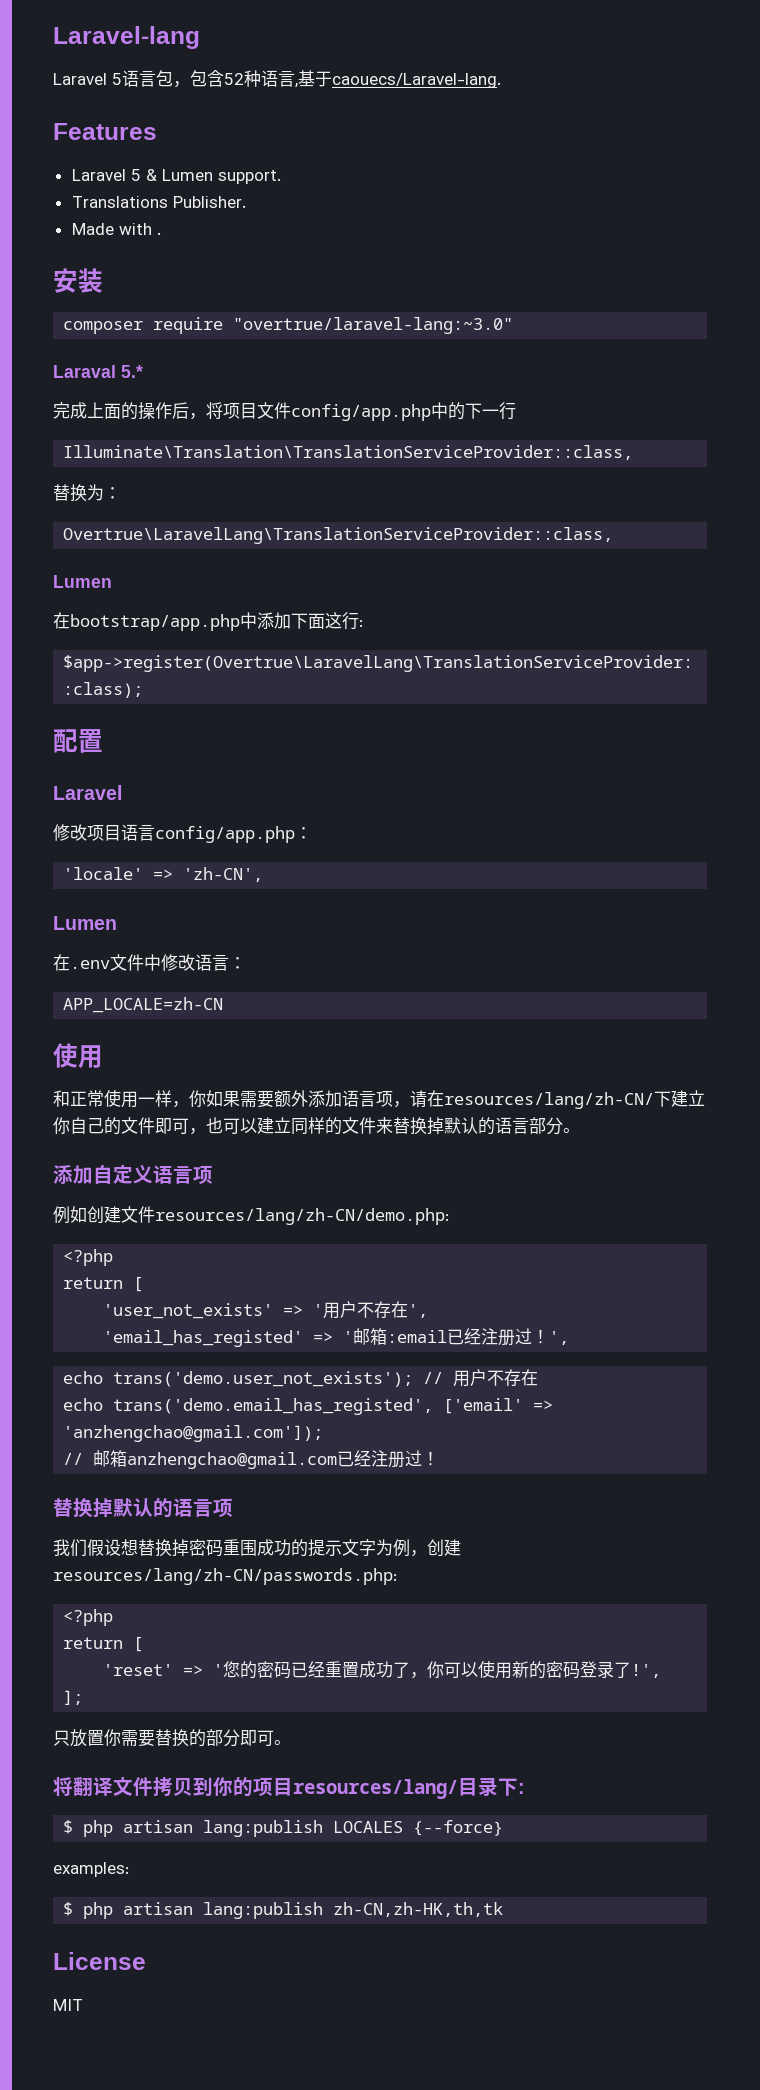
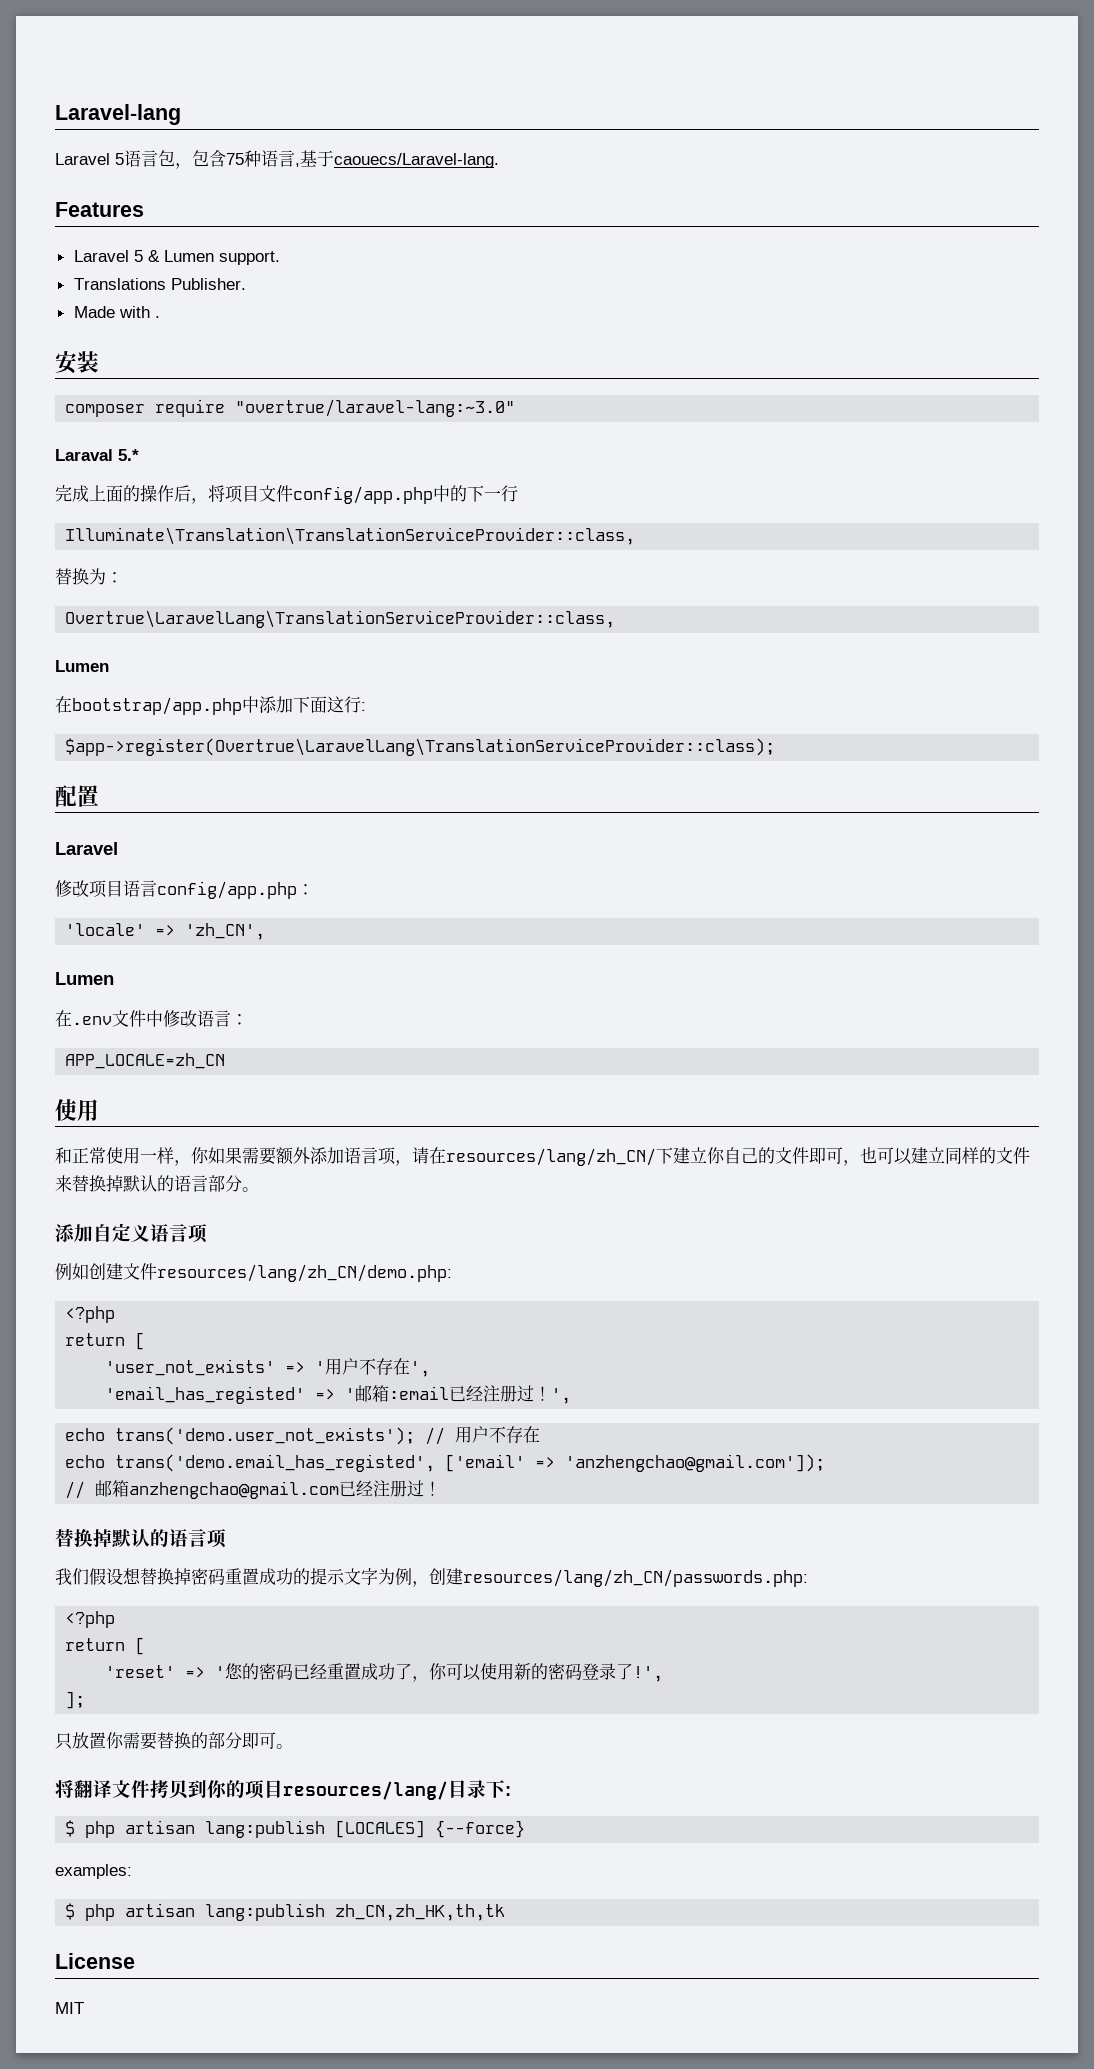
[224,73,244,85] 52 -> [226,153,244,165] 75
[183,867,264,882] 'zh-CN', -> [185,923,266,940] 'zh_CN',
[63,997,224,1013] APP_LOCALE=zh-CN -> [65,1053,226,1069] APP_LOCALE=zh_CN
[444,1092,654,1109] resources/lang/zh-CN/ -> [446,1148,656,1166] resources/lang/zh_CN/
[155,1208,449,1225] resources/lang/zh-CN/demo.php: -> [157,1264,452,1282] resources/lang/zh_CN/demo.php:
[240,1540,257,1556] 围 -> [242,1568,259,1585] 置
[53,1568,397,1585] resources/lang/zh-CN/passwords.php: -> [463,1569,808,1587] resources/lang/zh_CN/passwords.php:
[333,1821,404,1833] LOCALES -> [335,1820,426,1838] [LOCALES]
[333,1902,504,1917] zh-CN,zh-HK,th,tk -> [335,1904,506,1921] zh_CN,zh_HK,th,tk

════════

→ Problem details: All records above are to be output verbatim, with their pictures omitted.

→ Answer to this problem:
[224,73,244,85] 52 -> [226,153,244,165] 75
[183,867,264,882] 'zh-CN', -> [185,923,266,940] 'zh_CN',
[63,997,224,1013] APP_LOCALE=zh-CN -> [65,1053,226,1069] APP_LOCALE=zh_CN
[444,1092,654,1109] resources/lang/zh-CN/ -> [446,1148,656,1166] resources/lang/zh_CN/
[155,1208,449,1225] resources/lang/zh-CN/demo.php: -> [157,1264,452,1282] resources/lang/zh_CN/demo.php:
[240,1540,257,1556] 围 -> [242,1568,259,1585] 置
[53,1568,397,1585] resources/lang/zh-CN/passwords.php: -> [463,1569,808,1587] resources/lang/zh_CN/passwords.php:
[333,1821,404,1833] LOCALES -> [335,1820,426,1838] [LOCALES]
[333,1902,504,1917] zh-CN,zh-HK,th,tk -> [335,1904,506,1921] zh_CN,zh_HK,th,tk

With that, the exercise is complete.